▶ **Prompt**: Give every line of the material back exactly, images removed.
===== Material provided
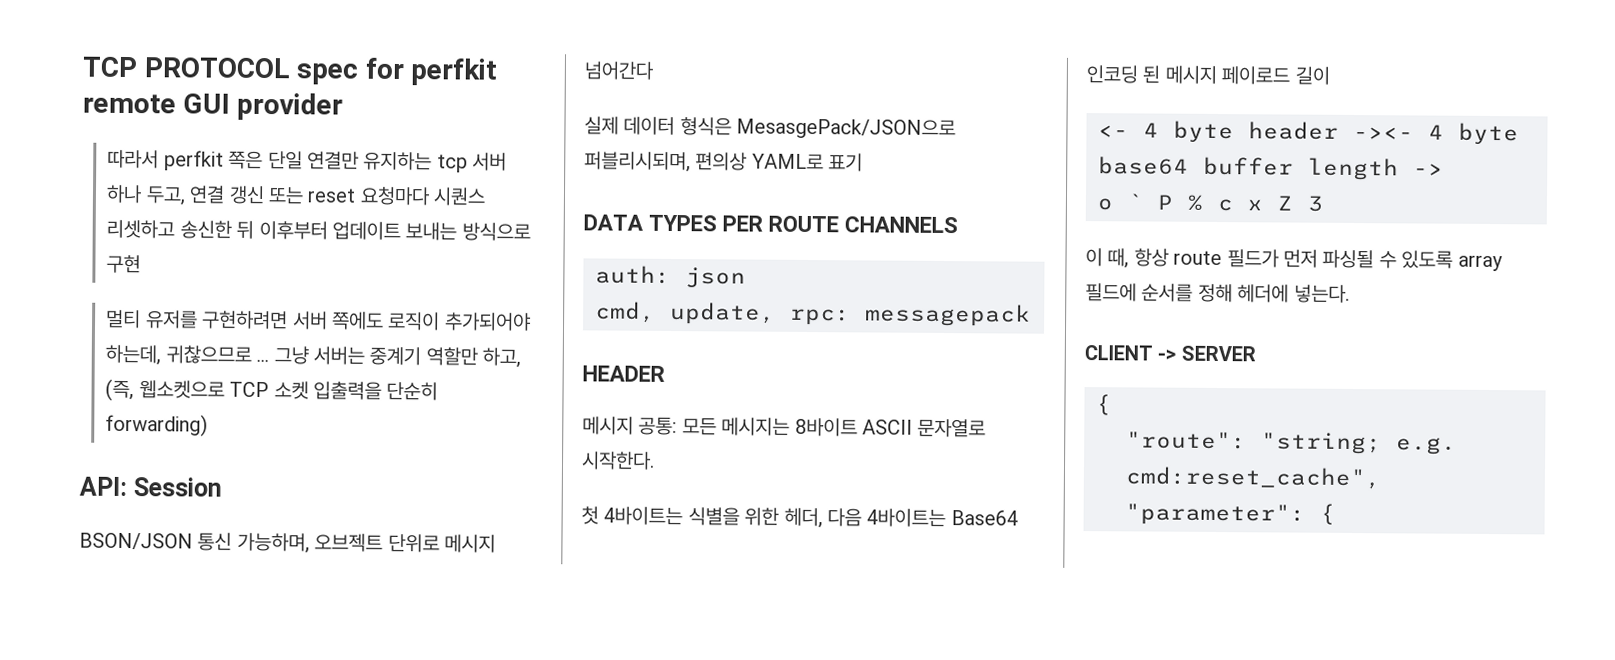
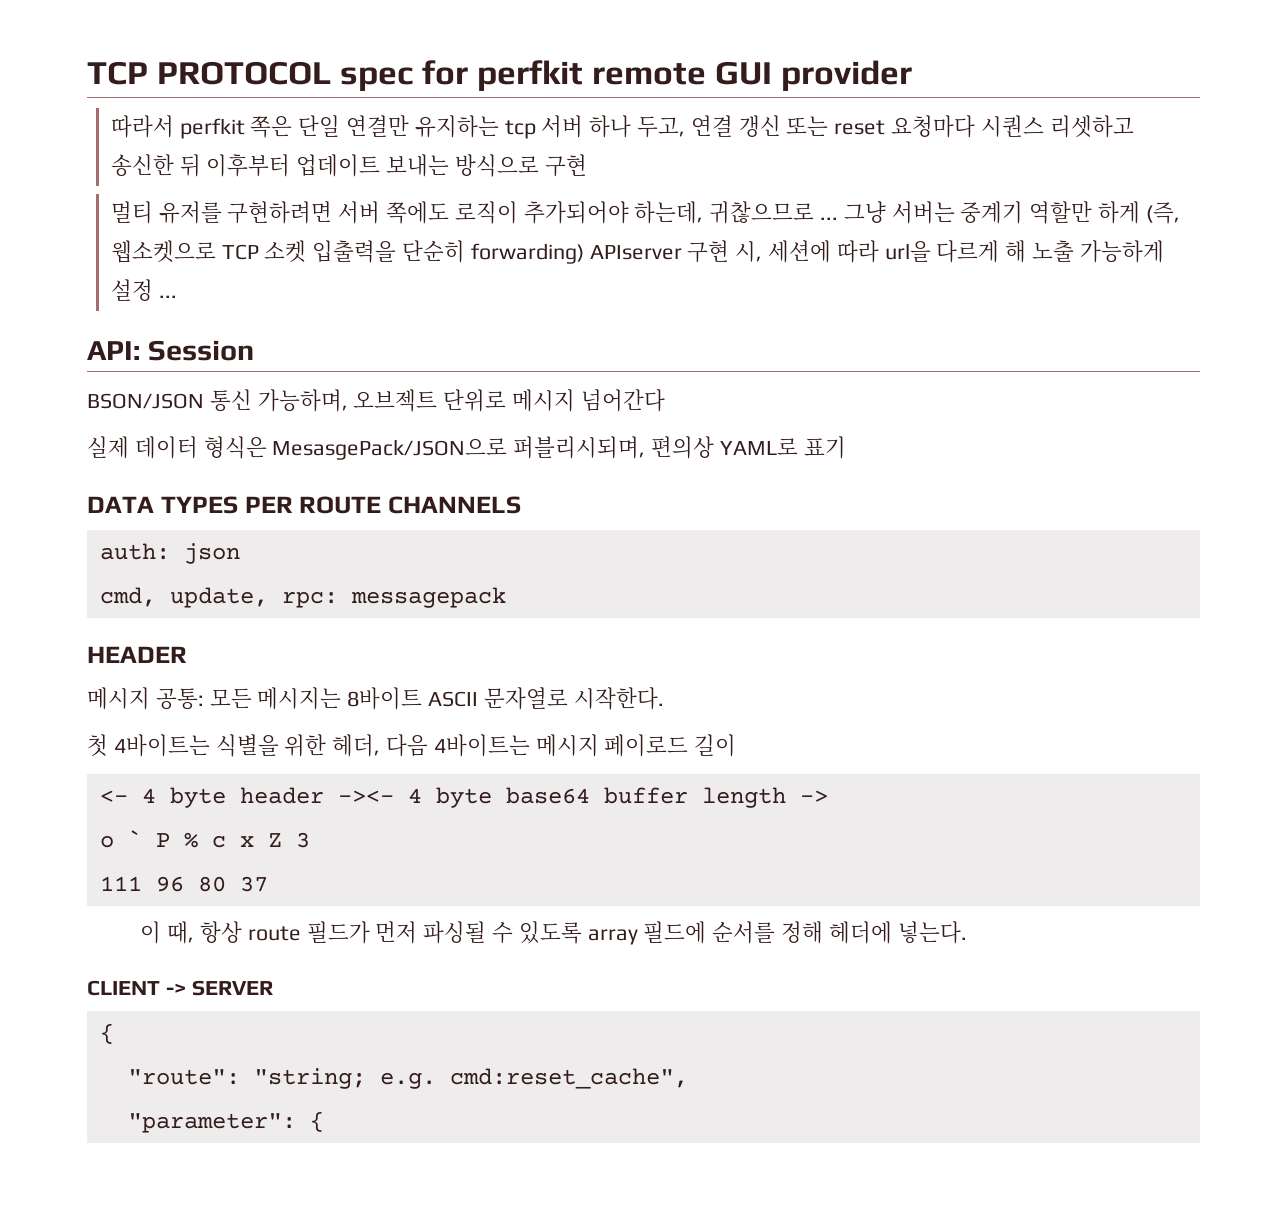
- 그냥 서버는 중계기 역할만 하고, (즉, 웹소켓으로 TCP 소켓 입출력을 단순히 forwarding)
+ 그냥 서버는 중계기 역할만 하게 (즉, 웹소켓으로 TCP 소켓 입출력을 단순히 forwarding) APIserver 구현 시, 세션에 따라 url을 다르게 해 노출 가능하게 설정 ...
- 첫 4바이트는 식별을 위한 헤더, 다음 4바이트는 Base64 인코딩 된 메시지 페이로드 길이
+ 첫 4바이트는 식별을 위한 헤더, 다음 4바이트는 메시지 페이로드 길이
+ 111 96 80 37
==========
▶ **Exercise response**:
- 그냥 서버는 중계기 역할만 하고, (즉, 웹소켓으로 TCP 소켓 입출력을 단순히 forwarding)
+ 그냥 서버는 중계기 역할만 하게 (즉, 웹소켓으로 TCP 소켓 입출력을 단순히 forwarding) APIserver 구현 시, 세션에 따라 url을 다르게 해 노출 가능하게 설정 ...
- 첫 4바이트는 식별을 위한 헤더, 다음 4바이트는 Base64 인코딩 된 메시지 페이로드 길이
+ 첫 4바이트는 식별을 위한 헤더, 다음 4바이트는 메시지 페이로드 길이
+ 111 96 80 37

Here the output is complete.